Records shown:
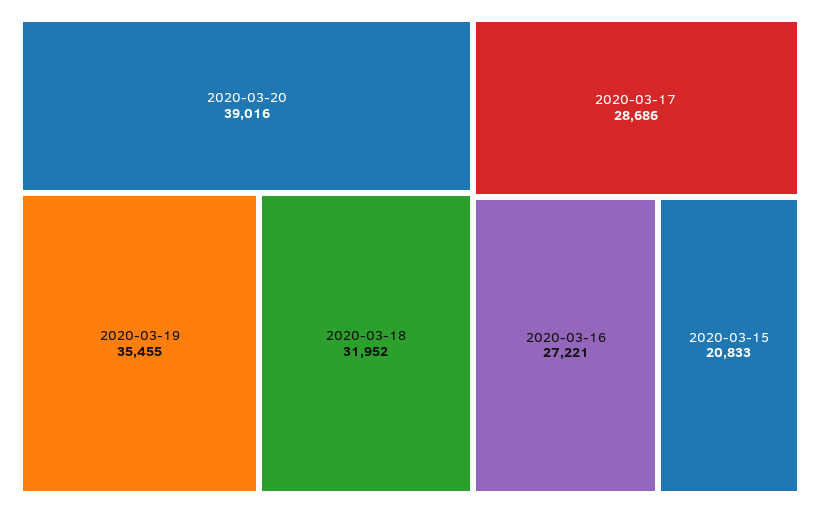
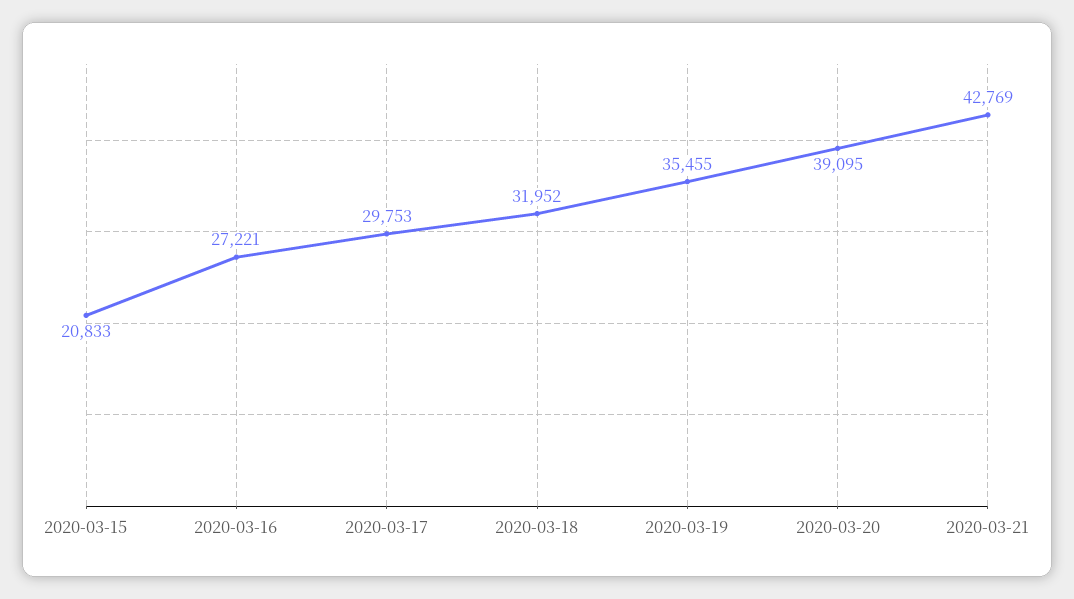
2020-03-20: 39016 -> 39095
2020-03-17: 28686 -> 29753
2020-03-21: none -> 42769

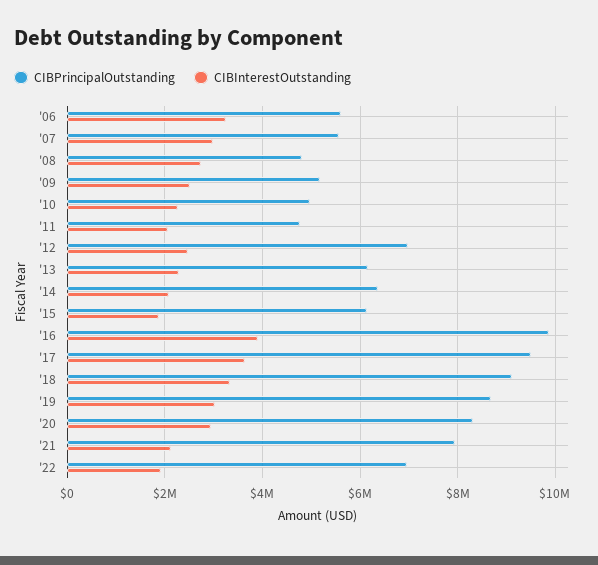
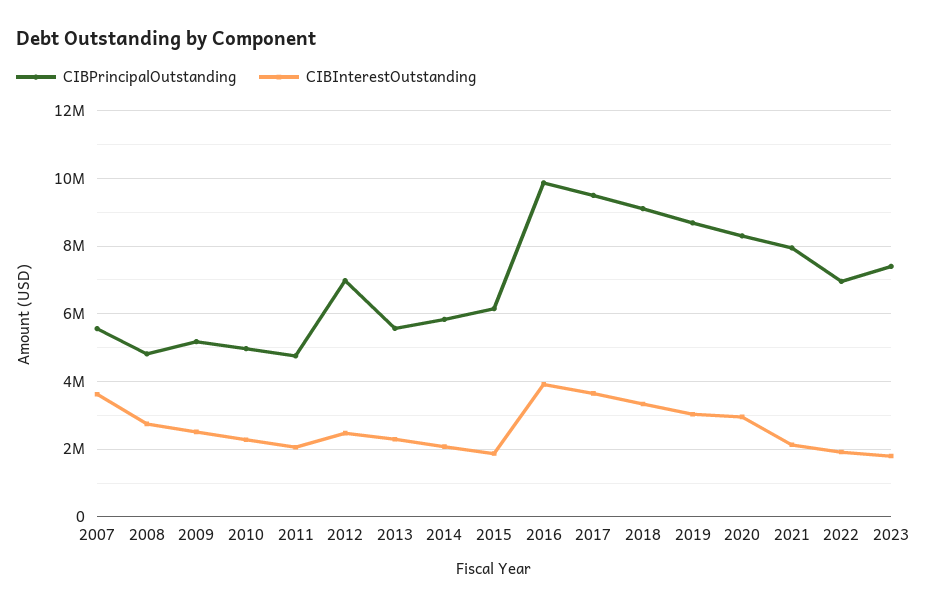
CIBPrincipalOutstanding, '06: 5600000 -> none
CIBInterestOutstanding, '06: 3200000 -> none
CIBInterestOutstanding, '07: 3000000 -> 3600000
CIBPrincipalOutstanding, '13: 6200000 -> 5600000
CIBPrincipalOutstanding, '14: 6400000 -> 5800000
CIBPrincipalOutstanding, 2023: none -> 7400000
CIBInterestOutstanding, 2023: none -> 1800000

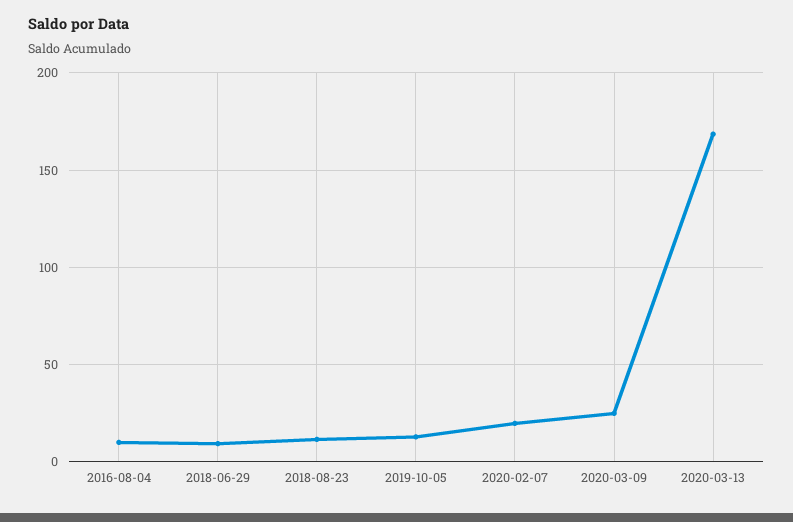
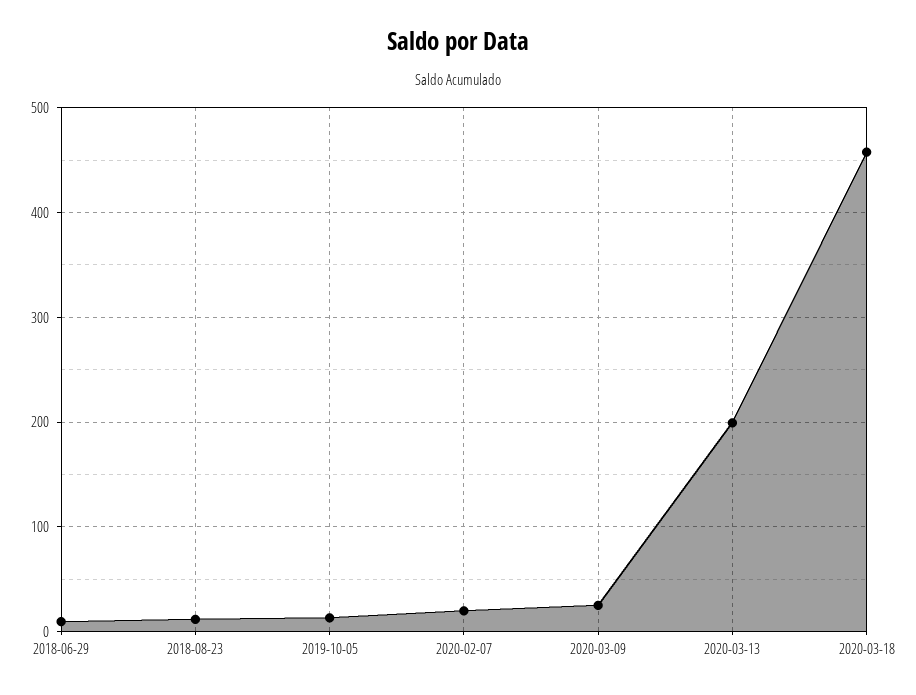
2016-08-04: 10 -> none
2020-03-13: 170 -> 200
2020-03-18: none -> 460

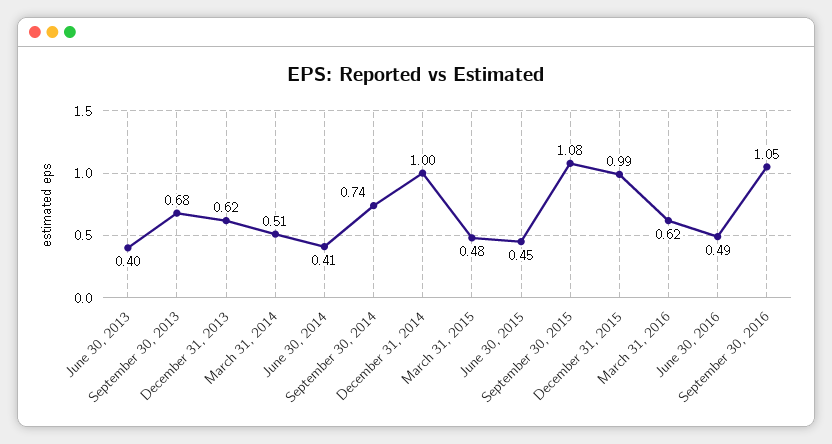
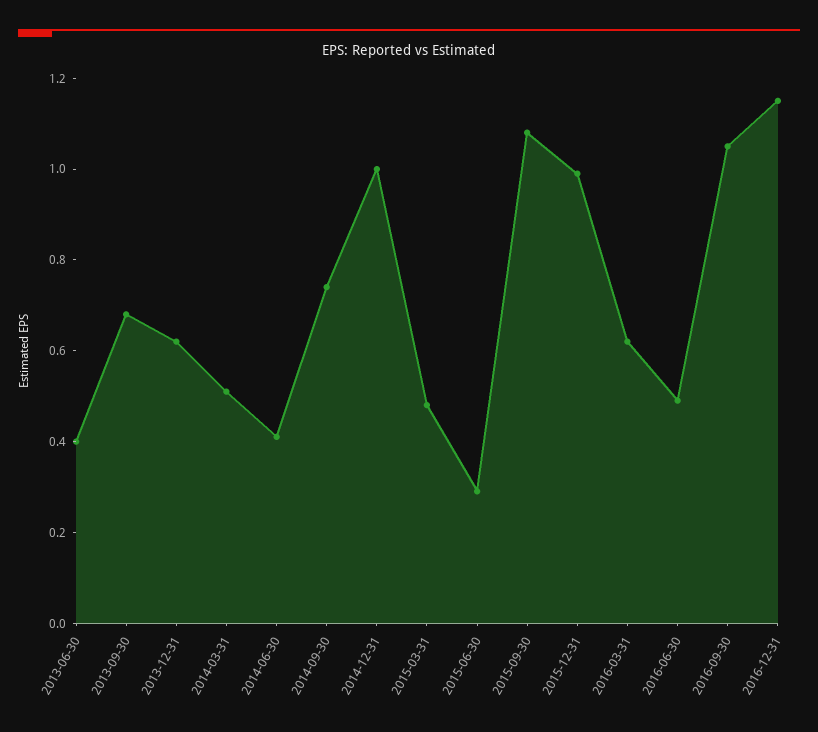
June 30, 2015: 0.45 -> 0.3
2016-12-31: none -> 1.15

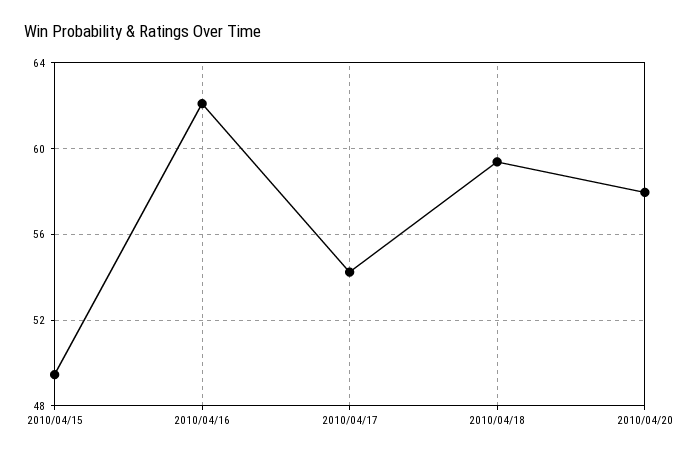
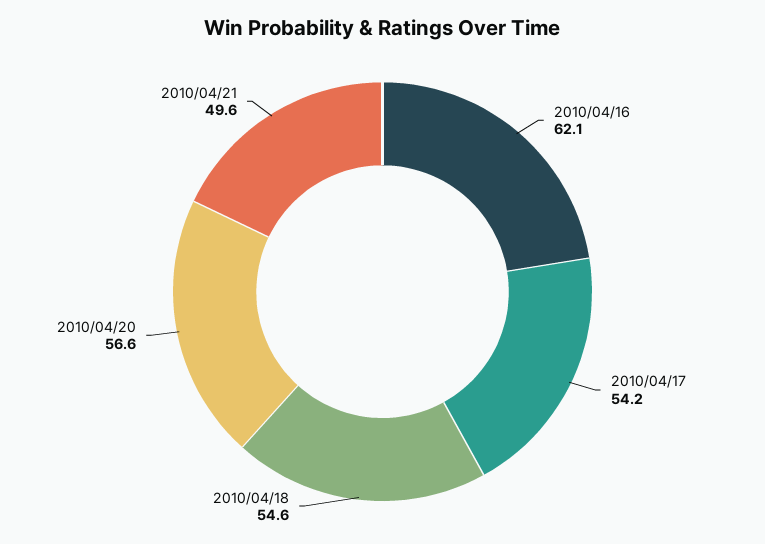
2010/04/15: 49.5 -> none
2010/04/18: 59.5 -> 54.6
2010/04/20: 58 -> 56.6
2010/04/21: none -> 49.6

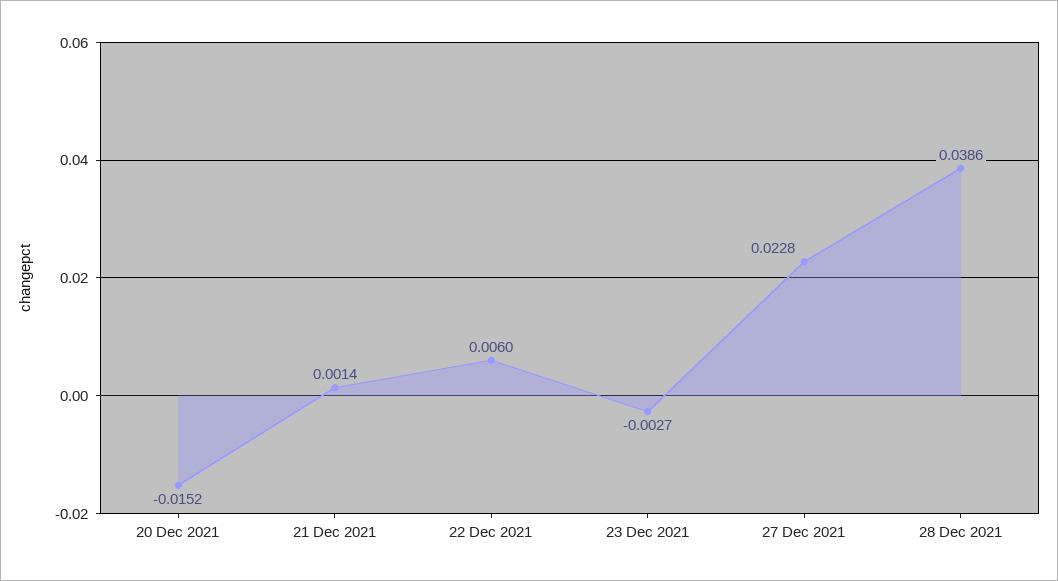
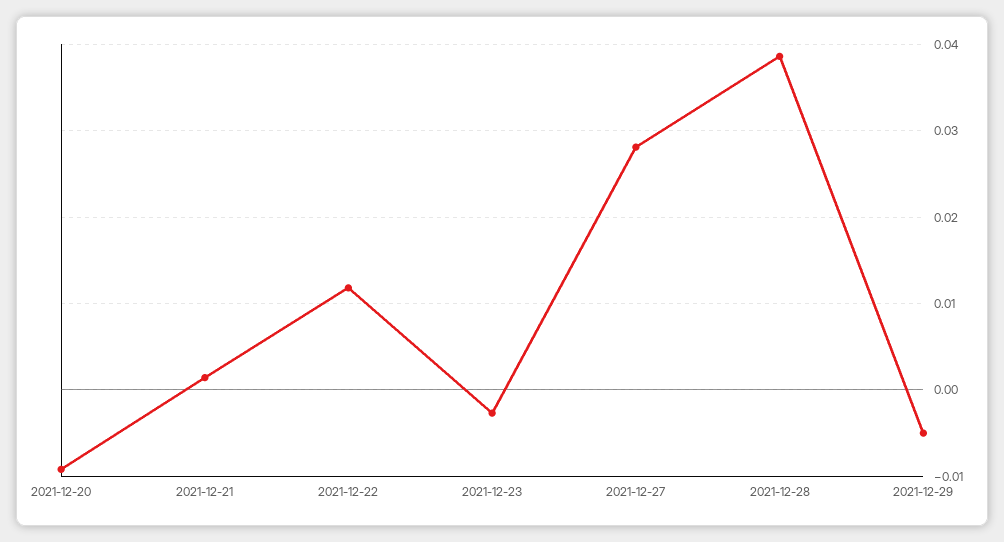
20 Dec 2021: -0.0152 -> -0.009
22 Dec 2021: 0.006 -> 0.012
27 Dec 2021: 0.0228 -> 0.028
2021-12-29: none -> -0.005

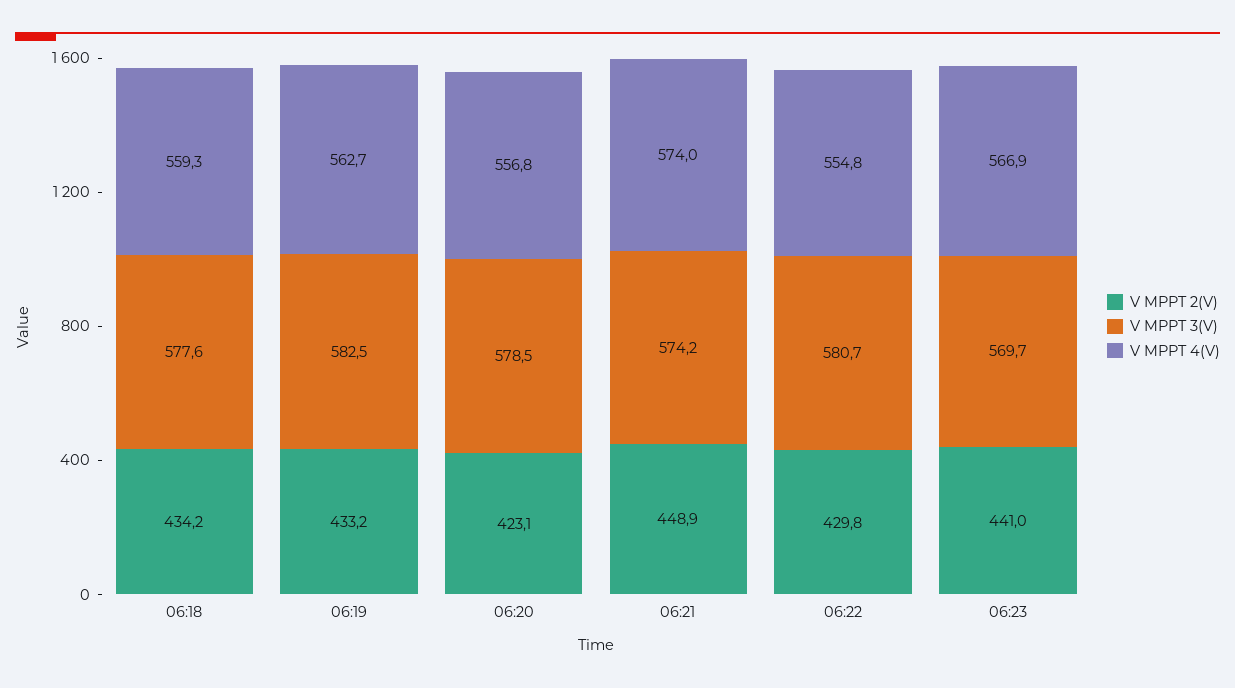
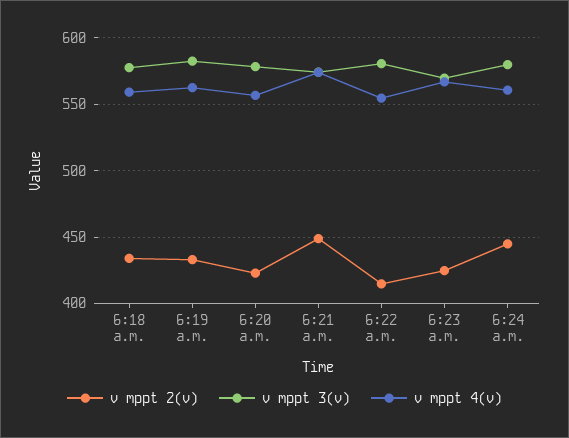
V MPPT 2(V), 06:22: 429.8 -> 415
V MPPT 2(V), 06:23: 441 -> 425
V MPPT 2(V), 6:24 a.m.: none -> 445
V MPPT 3(V), 6:24 a.m.: none -> 580
V MPPT 4(V), 6:24 a.m.: none -> 560

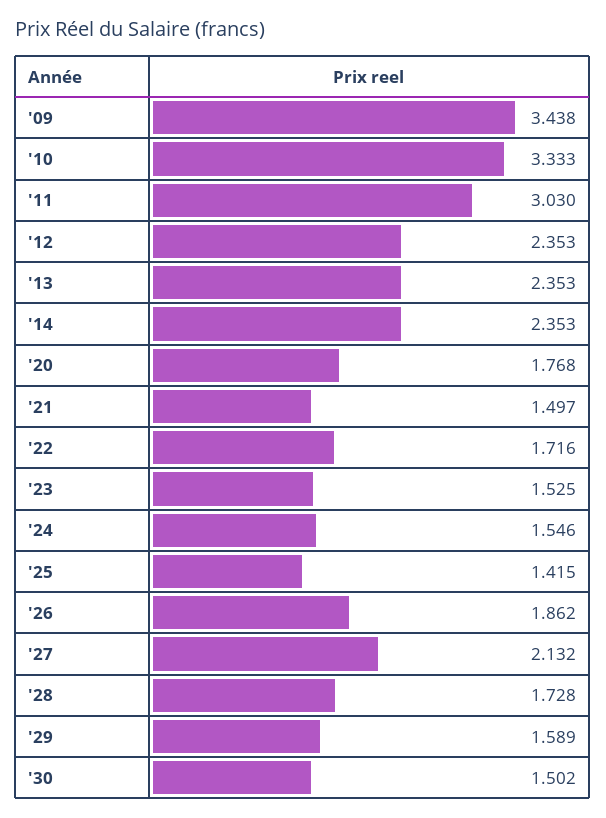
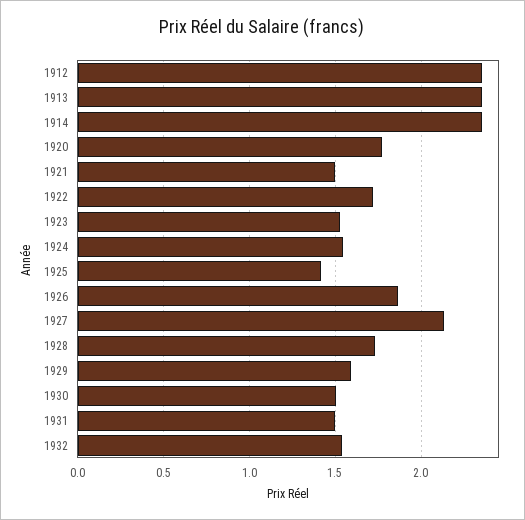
'09: 3.438 -> none
'10: 3.333 -> none
'11: 3.03 -> none
1931: none -> 1.5
1932: none -> 1.55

The task:
Leave out the pictures. Transcribe only the lines above, from the first through the one that contains "CIBPrincipalOutstanding, '14: 6400000".

Exercise response:
2020-03-20: 39016 -> 39095
2020-03-17: 28686 -> 29753
2020-03-21: none -> 42769

CIBPrincipalOutstanding, '06: 5600000 -> none
CIBInterestOutstanding, '06: 3200000 -> none
CIBInterestOutstanding, '07: 3000000 -> 3600000
CIBPrincipalOutstanding, '13: 6200000 -> 5600000
CIBPrincipalOutstanding, '14: 6400000 -> 5800000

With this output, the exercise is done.